Looking for the code reference if anyone knows it.


----------



## ren79eg (May 30, 2010)

705.12 (D) (2) and (7)


----------



## bbee (Dec 15, 2011)

Do a line side tap, much cheaper and easier.


----------



## dronai (Apr 11, 2011)

bbee said:


> Do a line side tap, much cheaper and easier.


 
I'm just doing the service change for the Solar co. They have another Electrician doing the invertors, and the rest.

Explain please what you mean by line side tap. Existing is a 200A, and the Solar 2 pole is going to be a 70A 12kw system


----------



## backstay (Feb 3, 2011)

dronai said:


> I'm just doing the service change for the Solar co. They have another Electrician doing the invertors, and the rest.
> 
> Explain please what you mean by line side tap. Existing is a 200A, and the Solar 2 pole is going to be a 70A 12kw system


Should not be more than 50 amps. The calc should 200 times 120% minus 50 amps equals 170 left for the service.


----------



## dronai (Apr 11, 2011)

backstay said:


> Should not be more than 50 amps. The calc should 200 times 120% minus 50 amps equals 170 left for the service.

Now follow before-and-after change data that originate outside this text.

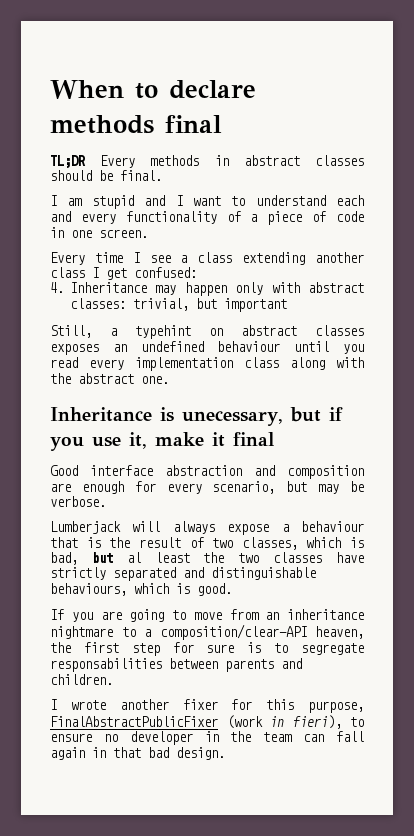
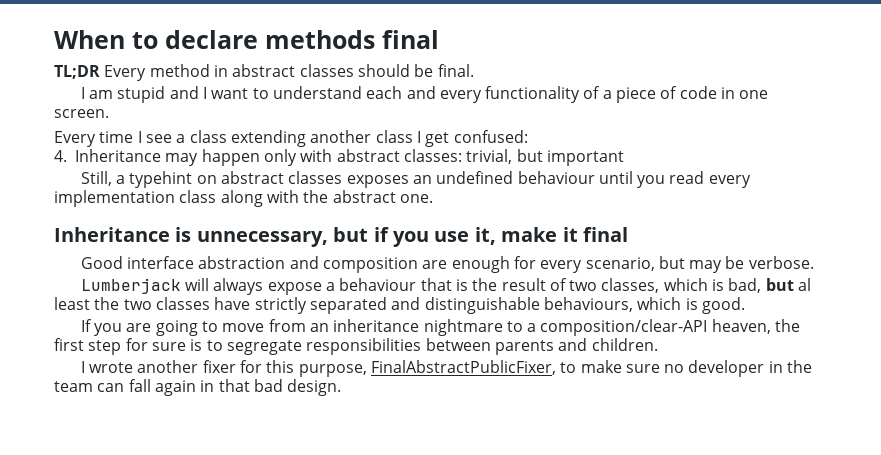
[150,155,200,166] methods -> [149,64,210,77] method
[182,411,283,426] unecessary, -> [196,231,328,247] unnecessary,
[50,658,162,672] responsabilities -> [306,338,422,355] responsibilities
[50,715,364,729] [50,733,92,742] FinalAbstractPublicFixer (work in fieri), to ensure -> [370,360,660,375] FinalAbstractPublicFixer, to make sure

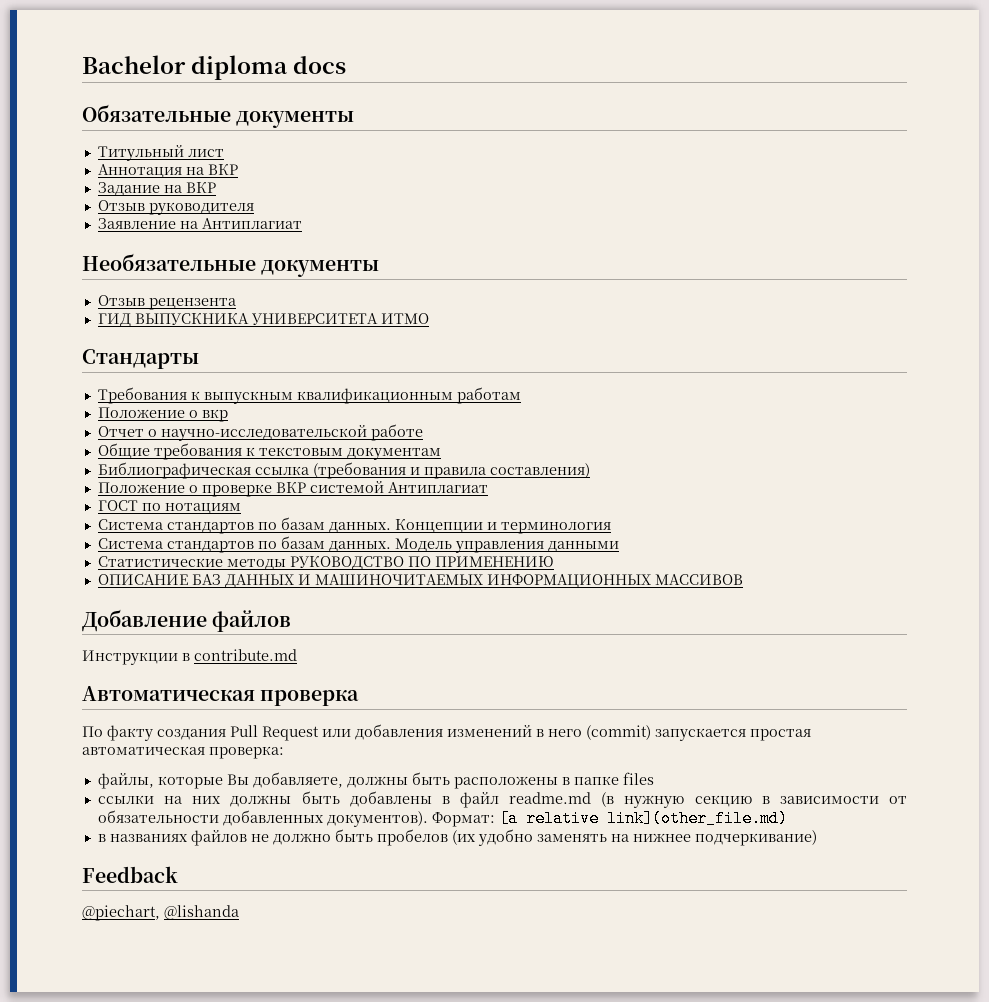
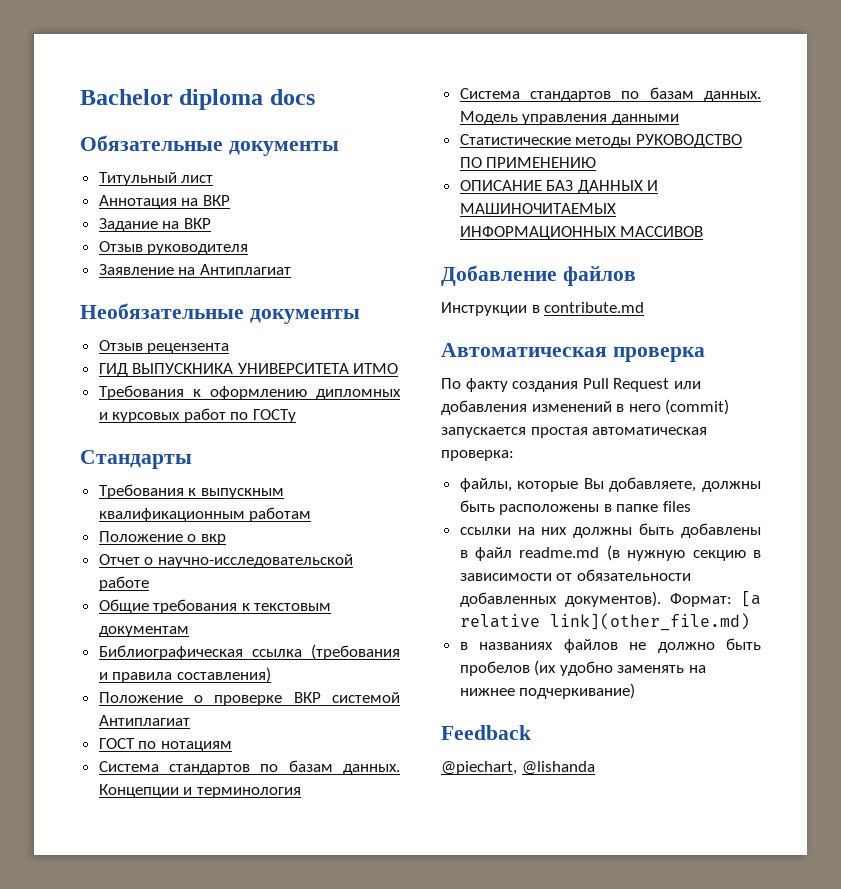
(429, 318) none -> [98,385,402,400] [98,408,297,423] // Требования к оформлению дипломных и курсовых работ по ГОСТу

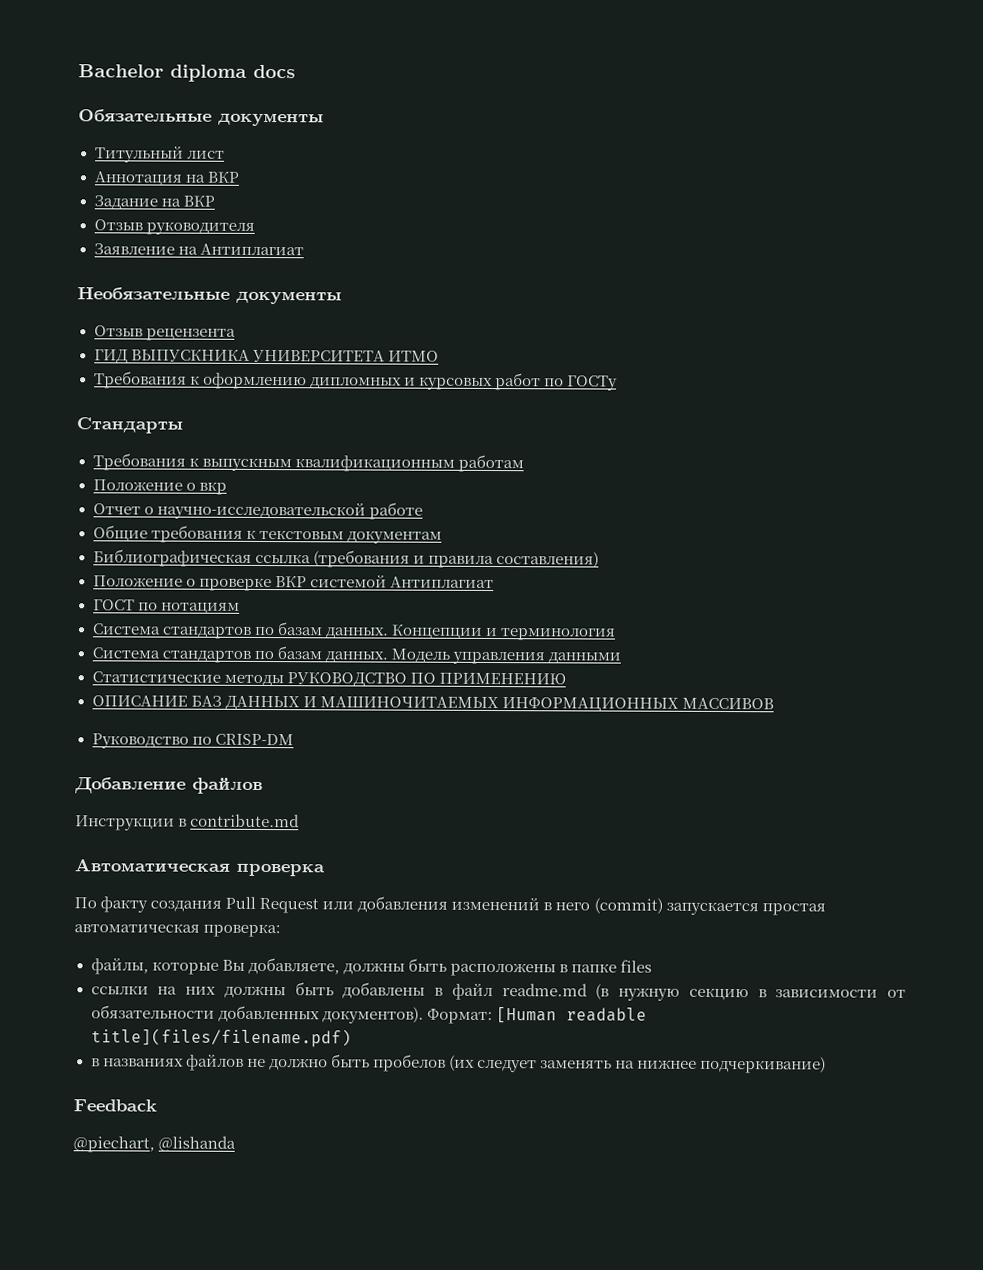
(704, 231) none -> [91,733,294,749] // Руководство по CRISP-DM
[741,591,761,607] [459,613,750,631] [a relative link](other_file.md) -> [495,1007,647,1024] [90,1028,352,1048] [Human readable title](files/filename.pdf)
[559,661,613,676] удобно -> [476,1059,537,1073] следует

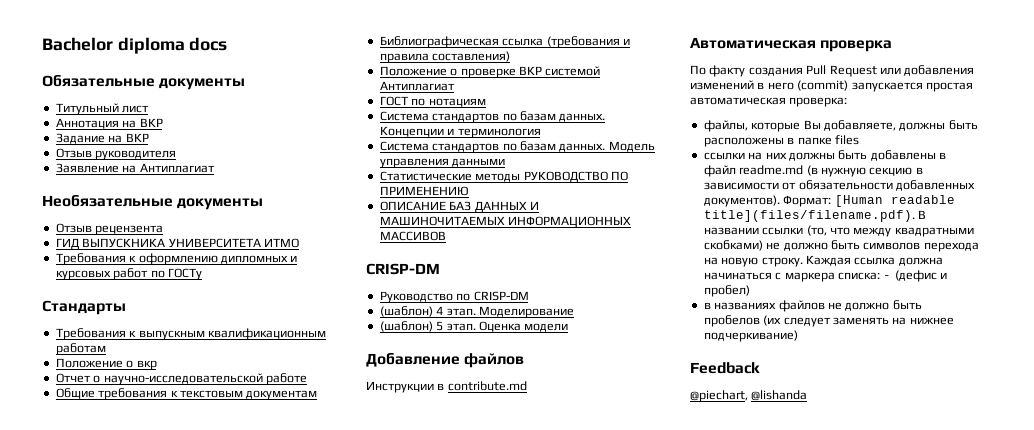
(774, 703) none -> [366,263,440,275] // CRISP-DM
(294, 739) none -> [379,306,574,318] [379,321,569,332] // (шаблон) 4 этап. Моделирование // (шаблон) 5 этап. Оценка модели
[90,1028,352,1048] title](files/filename.pdf) -> [703,210,927,222] [703,225,974,237] [703,240,979,252] [703,255,943,267] [703,270,947,282] [703,285,750,297] title](files/filename.pdf). В названии ссылки (то, что между квадратными скобками) не должно быть символов перехода на новую строку. Каждая ссылка должна начинаться с маркера списка: - (дефис и пробел)

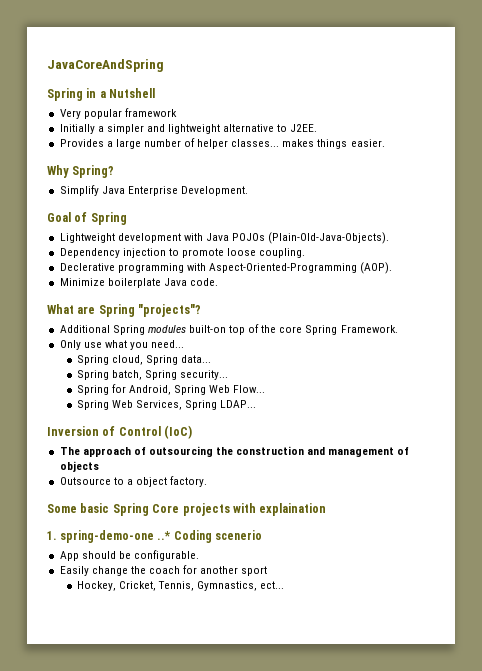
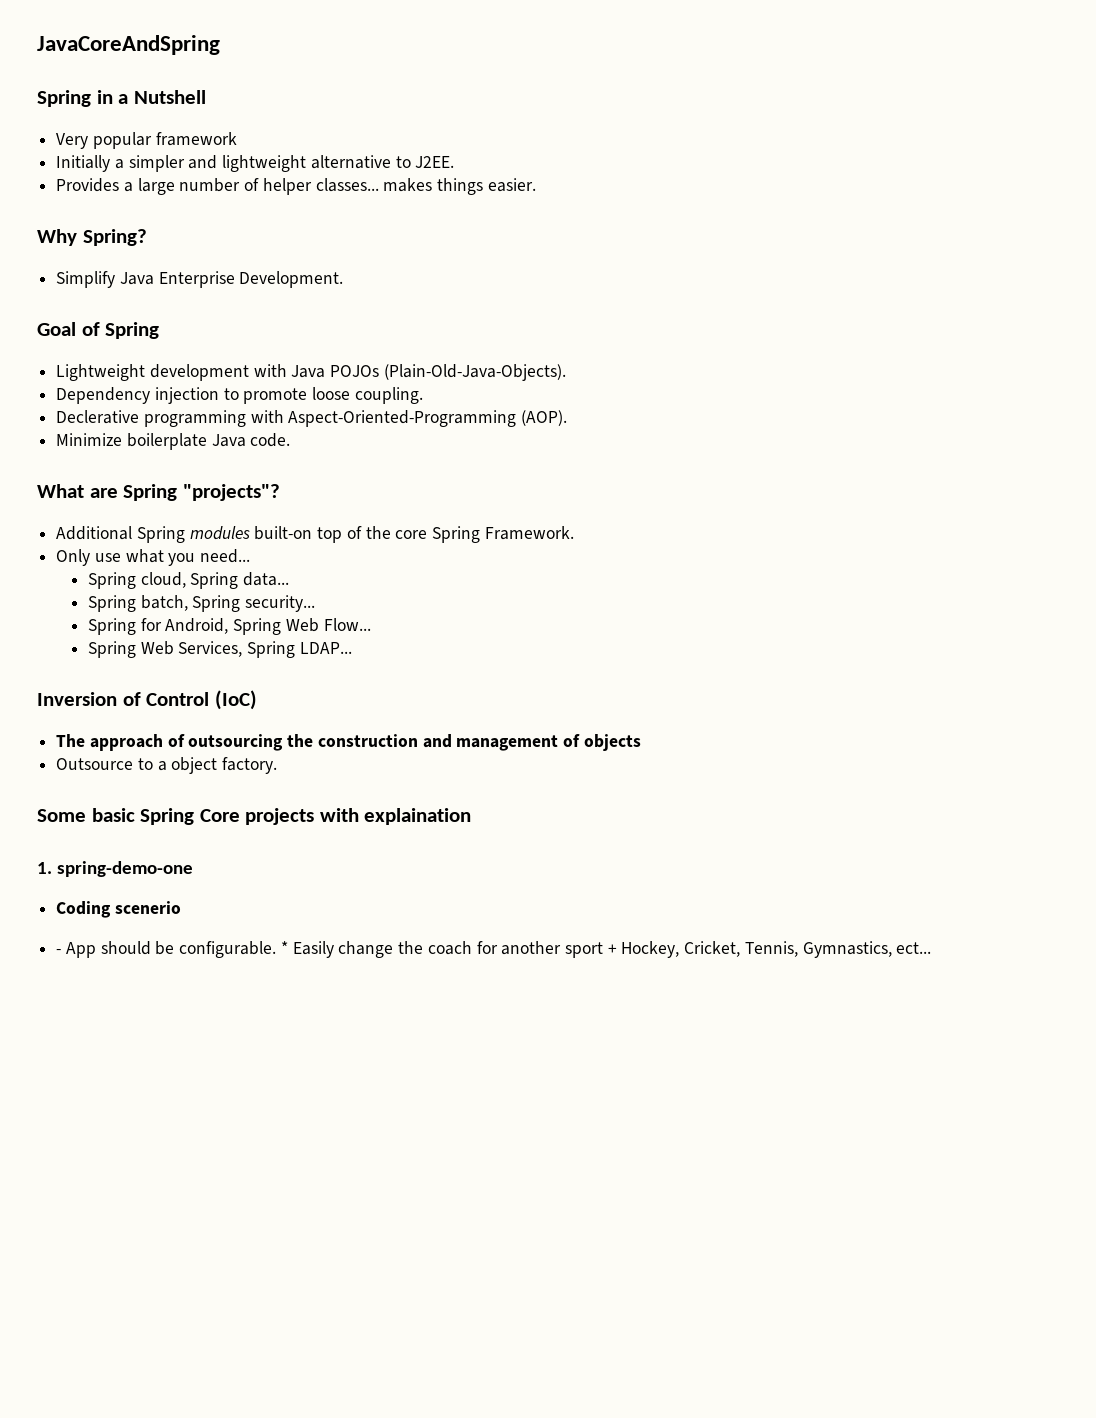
[157,531,171,540] ..* -> (194, 869) //
(262, 535) none -> [56,949,62,954] -
(199, 555) // -> [280,941,288,954] *
(268, 571) // -> [607,944,617,954] +

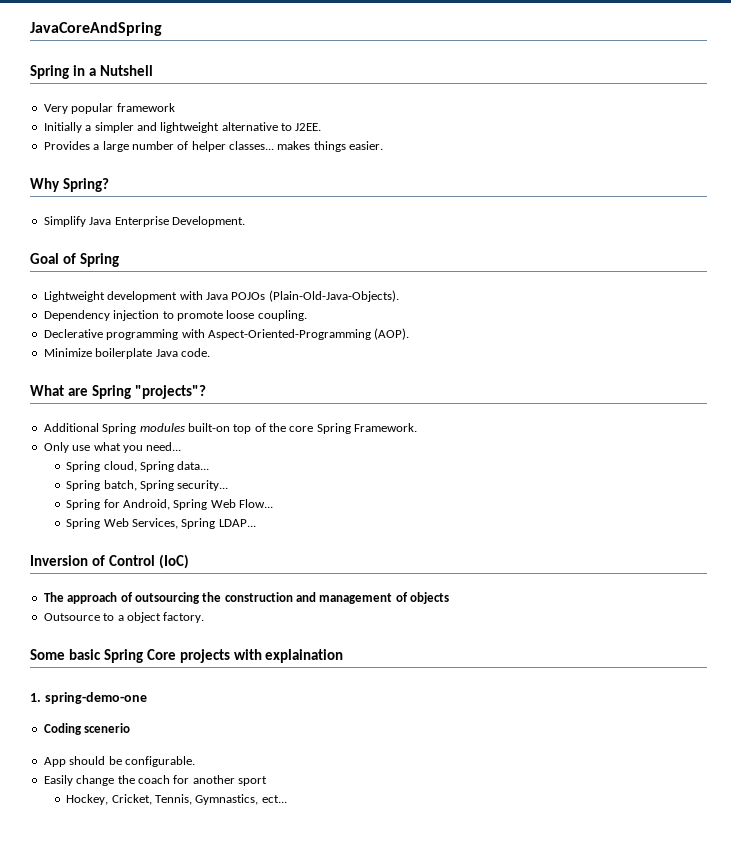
[56,949,62,954] - -> (131, 728) none
[280,941,288,954] * -> (195, 761) //
[607,944,617,954] + -> (267, 781) //

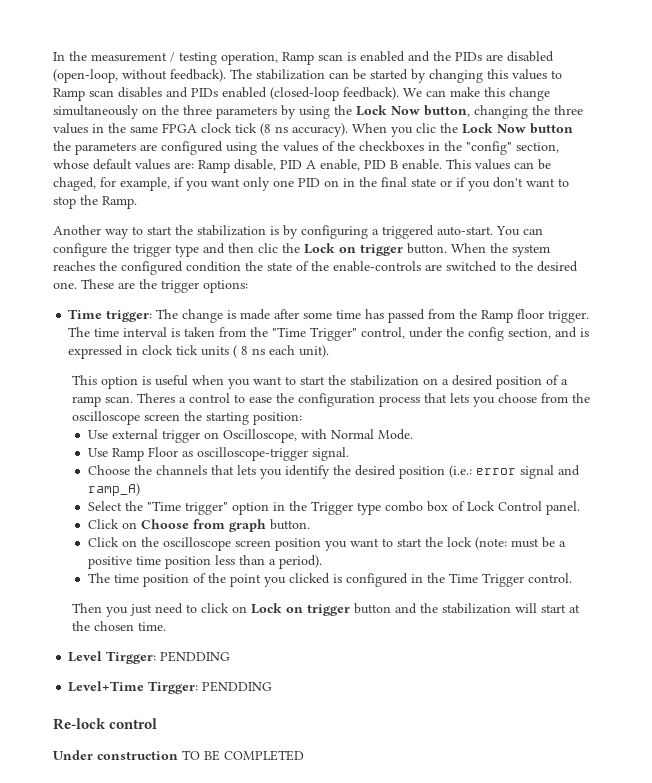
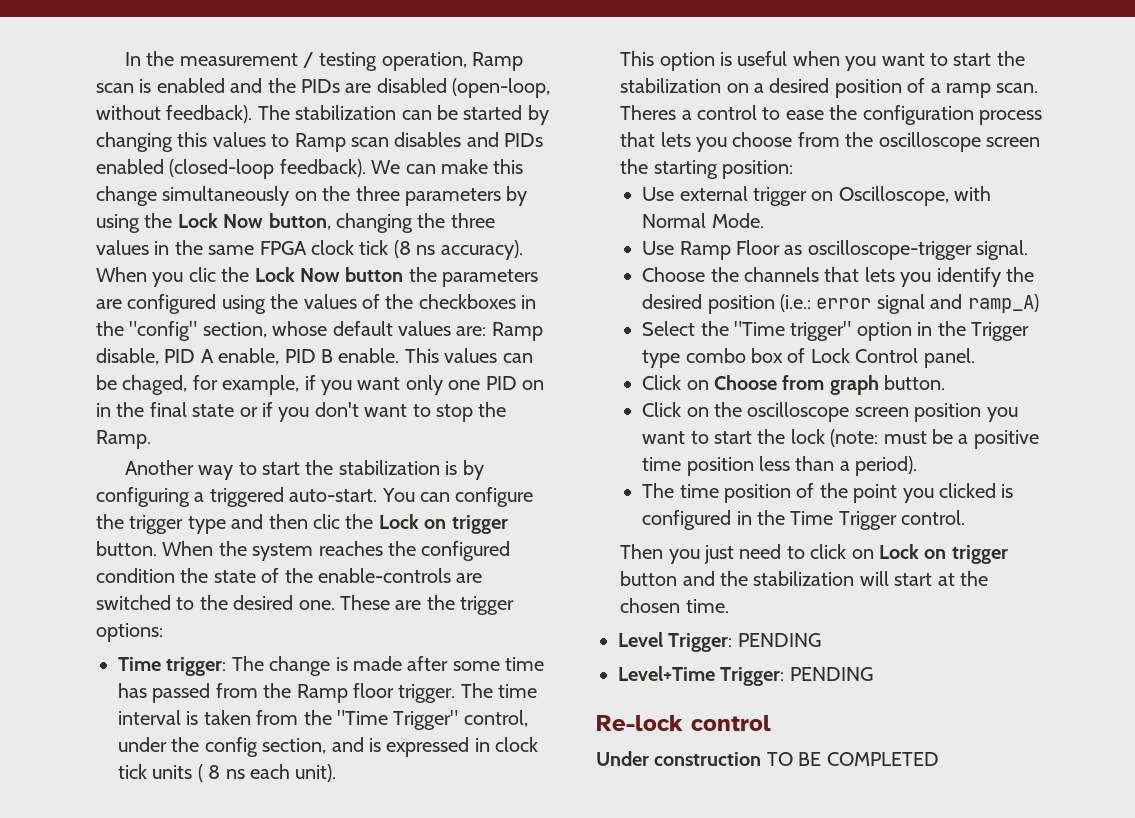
[106,651,231,664] Tirgger: PENDDING -> [668,633,821,652] Trigger: PENDING
[148,681,273,694] Tirgger: PENDDING -> [720,667,873,686] Trigger: PENDING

That's why I have to go with a 400A service

Also how did you come up with 50A ? 120% x 200 = 240 I thought that means the remaining 40 is the maximum amount that could be used ?


----------



## ren79eg (May 30, 2010)

12kw = 50 [email protected] However I think you're right about the 40 amps in addition to the 200 amp main breaker


----------



## dronai (Apr 11, 2011)

ren79eg said:


> 12kw = 50 [email protected] However I think you're right about the 40 amps in addition to the 200 amp main breaker


The guy ran 2 invertors into a panel backfeeding with 2 35A 2 pole breakers, and then #4cu, to a main disconnect that will tie into the main panel. 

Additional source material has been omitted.